Bu anlatımdan bazı bölümler şöyle:
"Sana yemin ederim ki, bir tahtta oturmak, bir tahtı kazanmaktan katbekat zor. Yasalarla uğraşmak sıkıcı bir iş ve sikkeleri saymak çok daha beter. Ve halk... bitip tükenmek bilmiyorlar. O kahrolası demir koltukta oturuyorum ve beynim uyuşana, popom düzleşene kadar şikayetlerini dinliyorum. Hepsi bir şey istiyor. Kimi para, kimi arazi, kimi adalet. Ya söyledikleri yalanlar... Lordlarım ve leydilerim de onlardan matah değil. Yağcılar ve aptallarla çevrilmiş haldeyim. Ned, insan çıldıracak gibi oluyor. Yarısı bana doğruyu söylemiyor diğer yarısıysa doğrunun ne olduğunu bile bilmiyor. Bazı geceler, keşke... kaybetseydim diyorum. Tamam, tabi ki içten gelerek değil ama, yine de", "seni Kral Eli ilan ediyorum", "Kral Eli... Krallık'taki en güçlü ikinci adamdı... Robert, Ned'e diyar kadar büyük bir unvan teklif ediyordu." "Ned o atasözünü biliyordu: "Kral düşler, El yapar," dedi." "Halk arasında bu atasözünün amiyane bir söylenişi daha varmış. Kral yer, El pisliğini toplar." (Martin, s. 53, 54)

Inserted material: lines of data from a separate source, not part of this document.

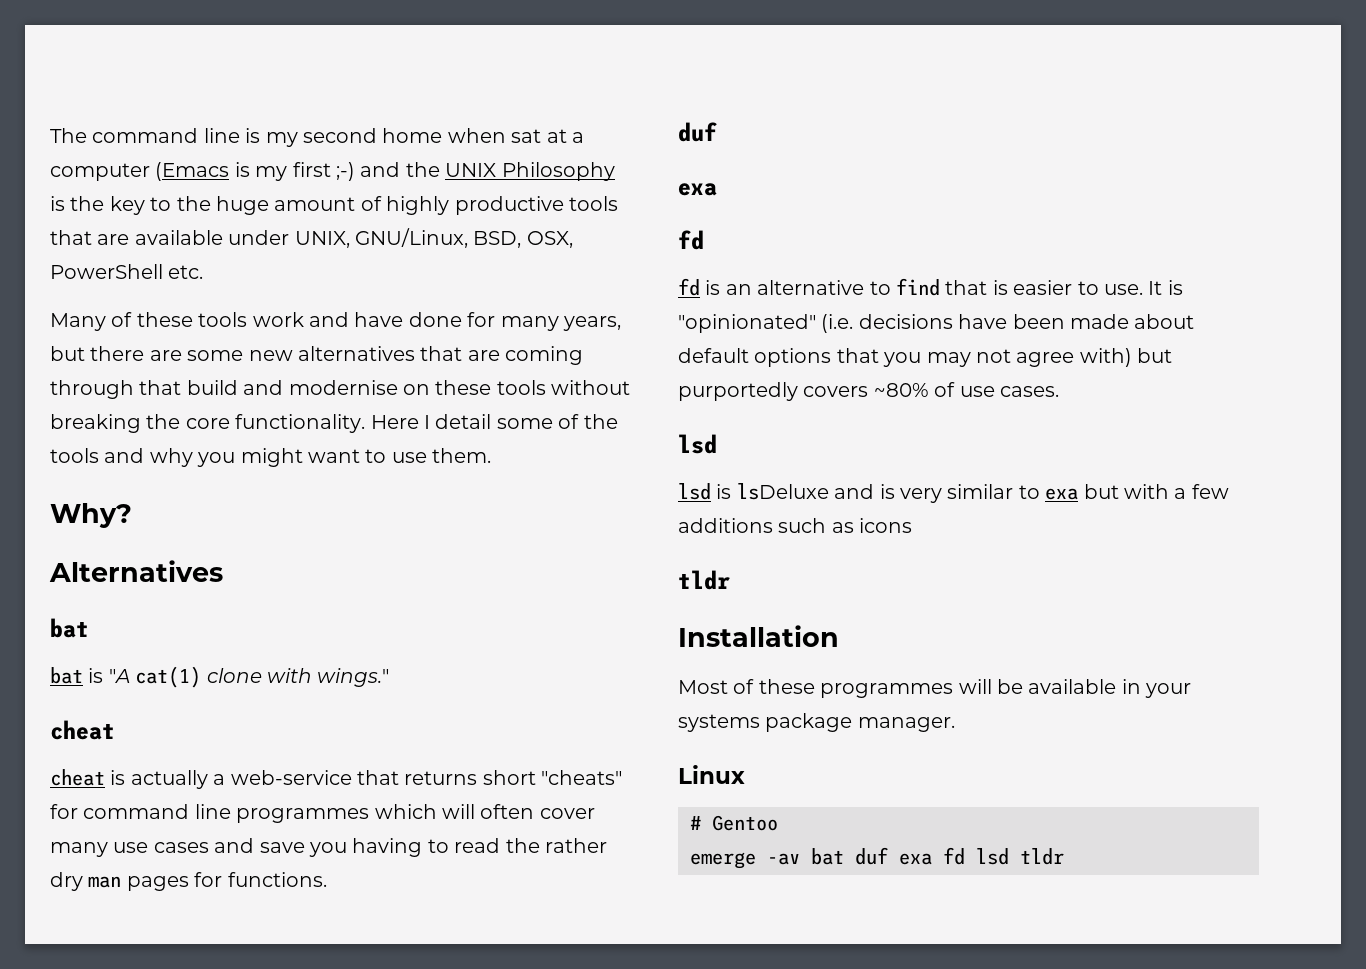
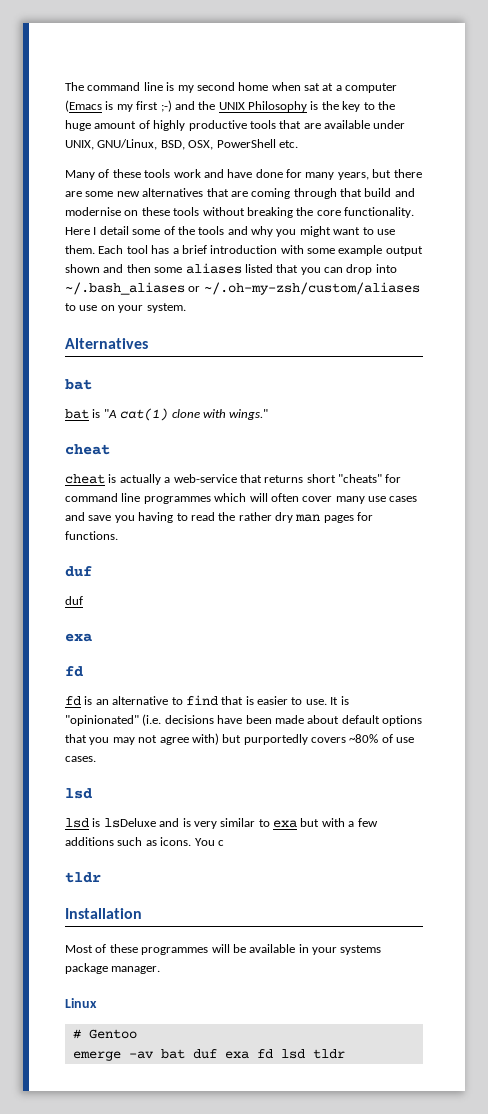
- Here I detail some of the tools and why you might want to use them.
- Why?
+ Here I detail some of the tools and why you might want to use them. Each tool has a brief introduction with some example output shown and then some aliases listed that you can drop into ~/.bash_aliases or ~/.oh-my-zsh/custom/aliases to use on your system.
  cheat is actually a web-service that returns short "cheats" for command line programmes which will often cover many use cases and save you having to read the rather dry man pages for functions.
+ duf
- lsd is lsDeluxe and is very similar to exa but with a few additions such as icons
+ lsd is lsDeluxe and is very similar to exa but with a few additions such as icons. You c

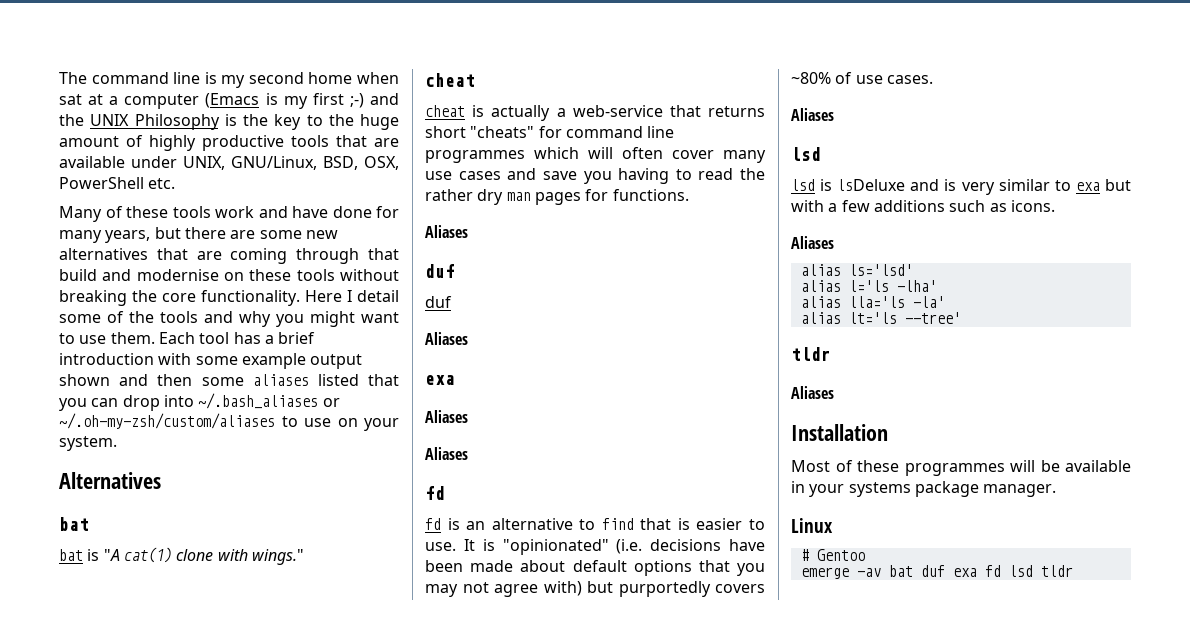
  cheat is actually a web-service that returns short "cheats" for command line programmes which will often cover many use cases and save you having to read the rather dry man pages for functions.
+ Aliases
  duf
  duf
+ Aliases
  exa
+ Aliases
+ Aliases
  It is "opinionated" (i.e. decisions have been made about default options that you may not agree with) but purportedly covers ~80% of use cases.
+ Aliases
- lsd is lsDeluxe and is very similar to exa but with a few additions such as icons. You c
+ lsd is lsDeluxe and is very similar to exa but with a few additions such as icons.
+ Aliases
+ alias ls='lsd'
+ alias l='ls -lha'
+ alias lla='ls -la'
+ alias lt='ls --tree'
  tldr
+ Aliases

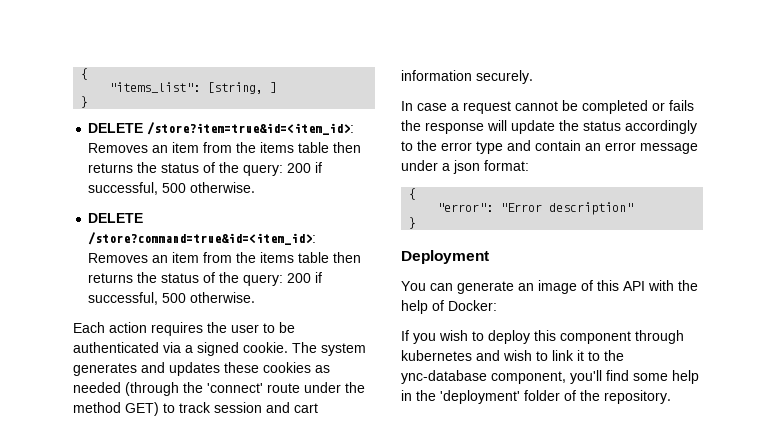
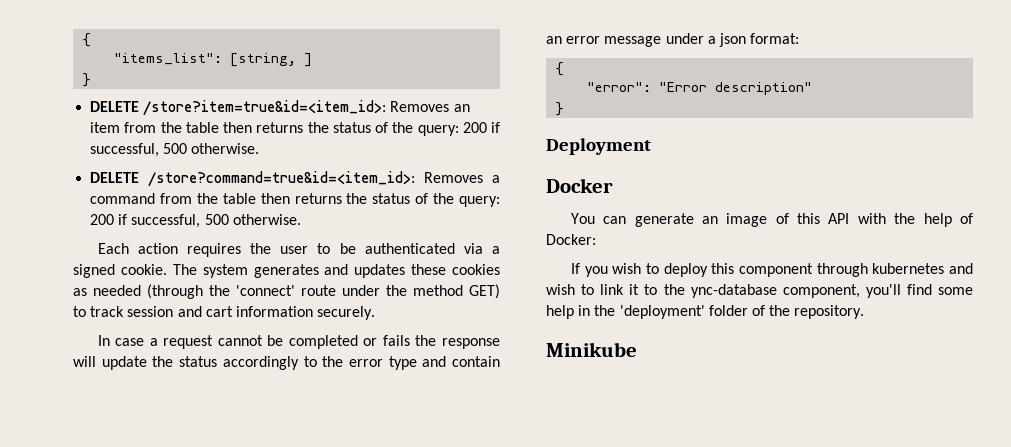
- DELETE /store?item=true&id=<item_id>: Removes an item from the items table then returns the status of the query: 200 if successful, 500 otherwise.
+ DELETE /store?item=true&id=<item_id>: Removes an item from the table then returns the status of the query: 200 if successful, 500 otherwise.
- DELETE /store?command=true&id=<item_id>: Removes an item from the items table then returns the status of the query: 200 if successful, 500 otherwise.
+ DELETE /store?command=true&id=<item_id>: Removes a command from the table then returns the status of the query: 200 if successful, 500 otherwise.
+ Docker
+ Minikube

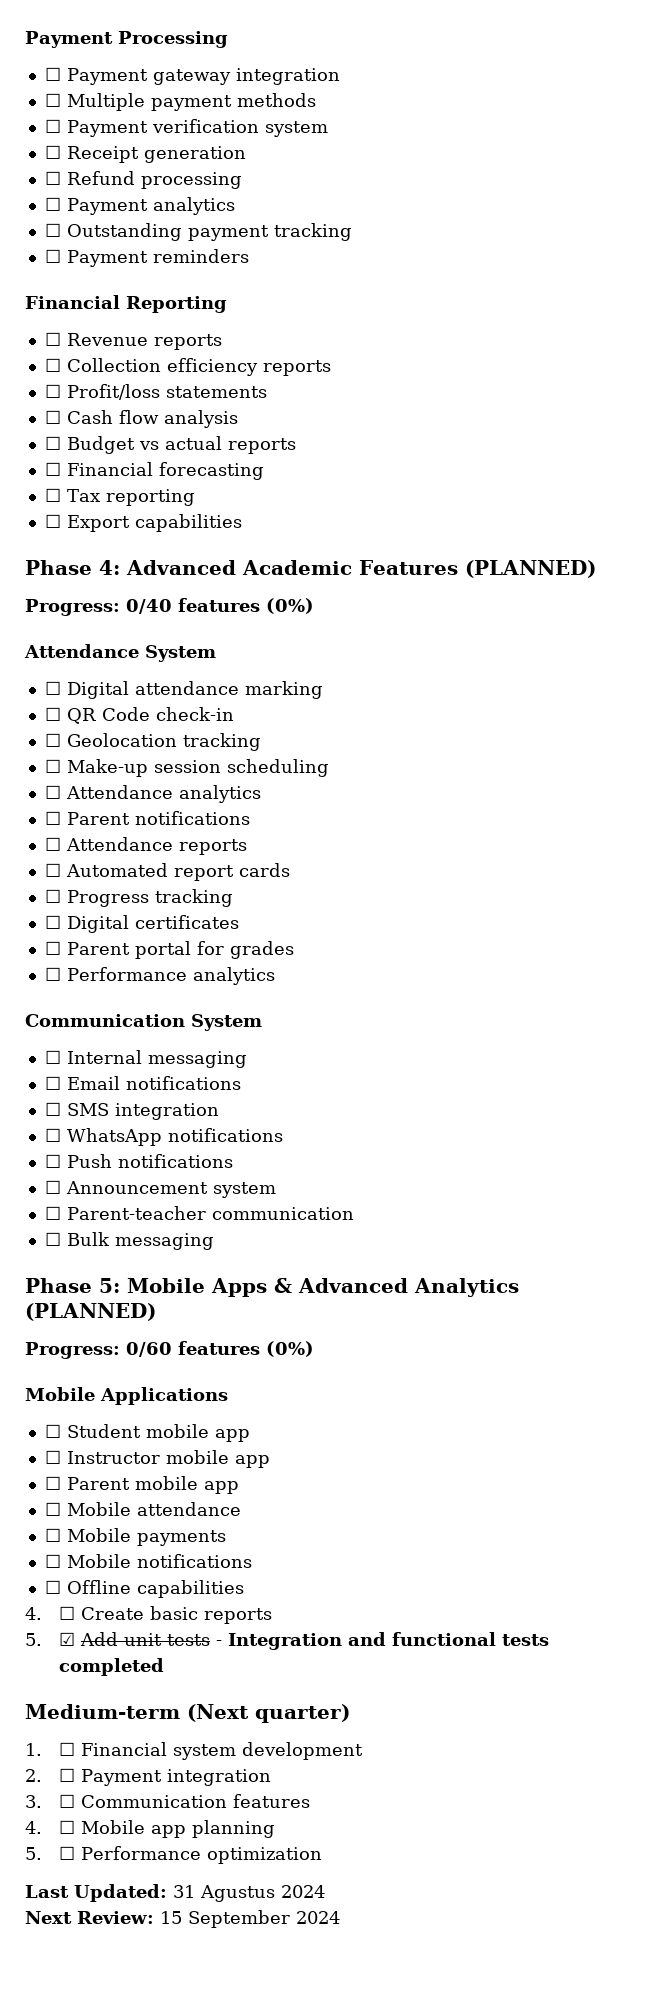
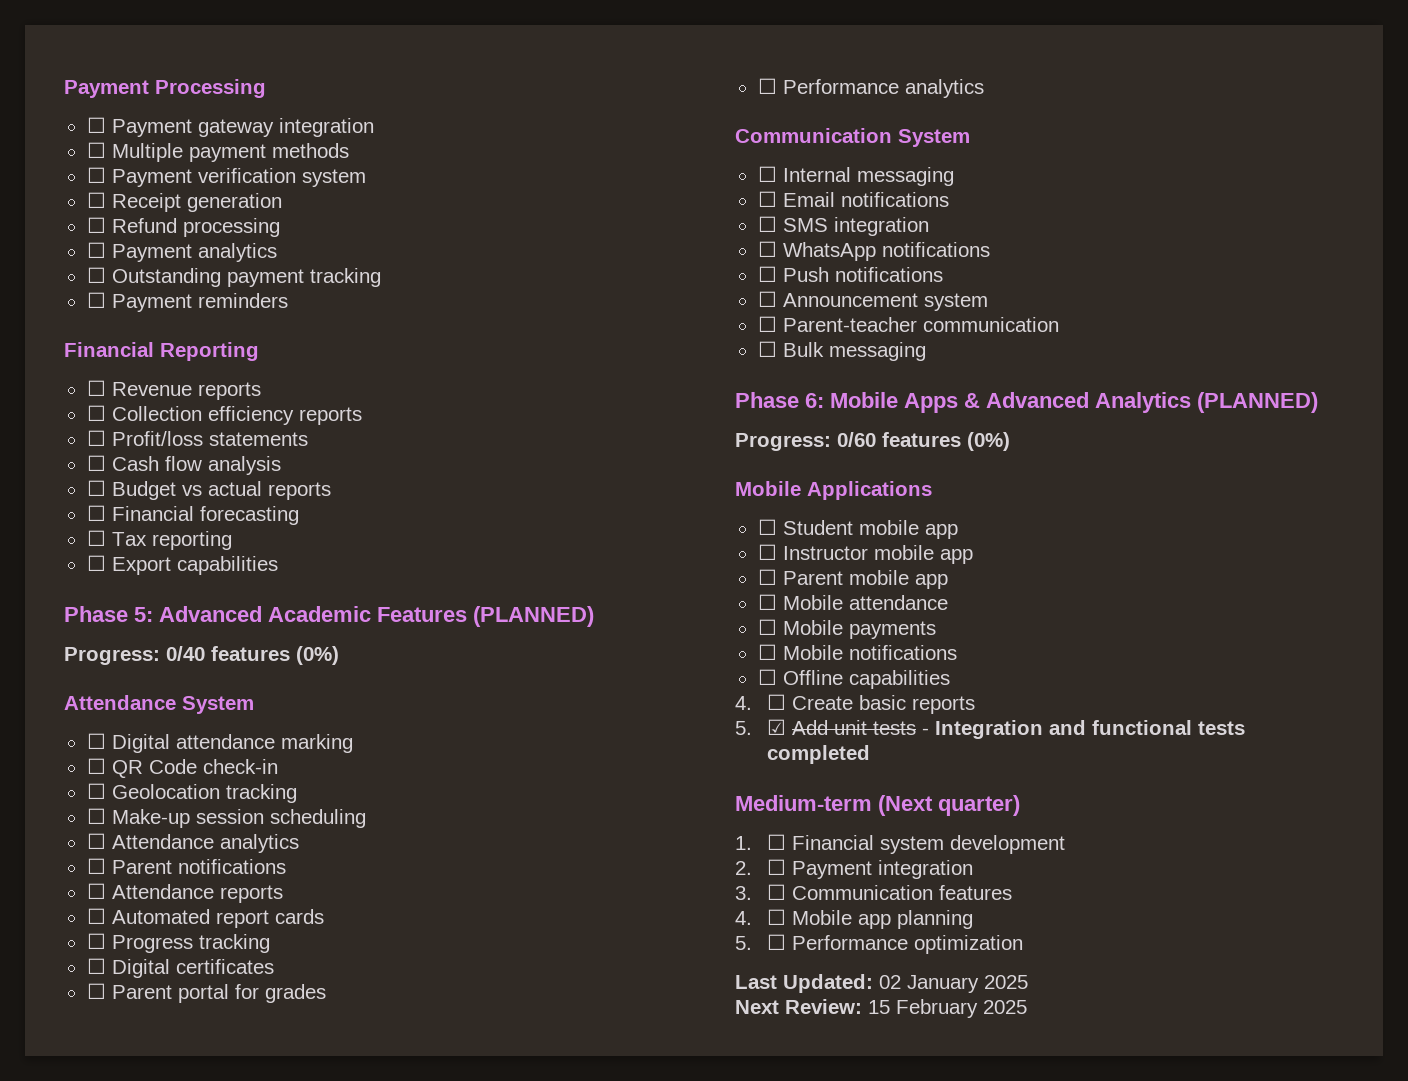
- Phase 4: Advanced Academic Features (PLANNED)
+ Phase 5: Advanced Academic Features (PLANNED)
- Phase 5: Mobile Apps & Advanced Analytics (PLANNED)
+ Phase 6: Mobile Apps & Advanced Analytics (PLANNED)
- Last Updated: 31 Agustus 2024
+ Last Updated: 02 January 2025
- Next Review: 15 September 2024
+ Next Review: 15 February 2025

"Çatıda öylece durup kalede akan hayatı izlemek kendisini bir lord gibi hissettiriyordu. Robb'un bile anlayamayacağı bir hakimiyet hissiydi bu." "Kimse yukarılara bakamıyordu. Tırmanmanın en güzel tarafı da buydu işte. Yükseklerde olmak, görünmez olmak gibiydi sanki." (Martin, s. 89, 90)
"Aranızdaki bu bitmek tükenmek bilmeyen savaştan ölümüne yoruldum. Siz kardeşsiniz". "Sansa senin kardeşin. Ay ve güneş kadar farklı olabilirsiniz ama... damarlarınızdan akan kan aynı." (Martin, s. 230, 237)
"Halk yağmur, sağlıklı çocuklar ve uzun bir yaz mevsimi için dua eder sadece... Soylu lordaların kendi aralarında oynadığı taht oyunları onların hiç umurunda değildir. Onlar sadece huzur içinde yaşamak ister." (Martin, s. 247)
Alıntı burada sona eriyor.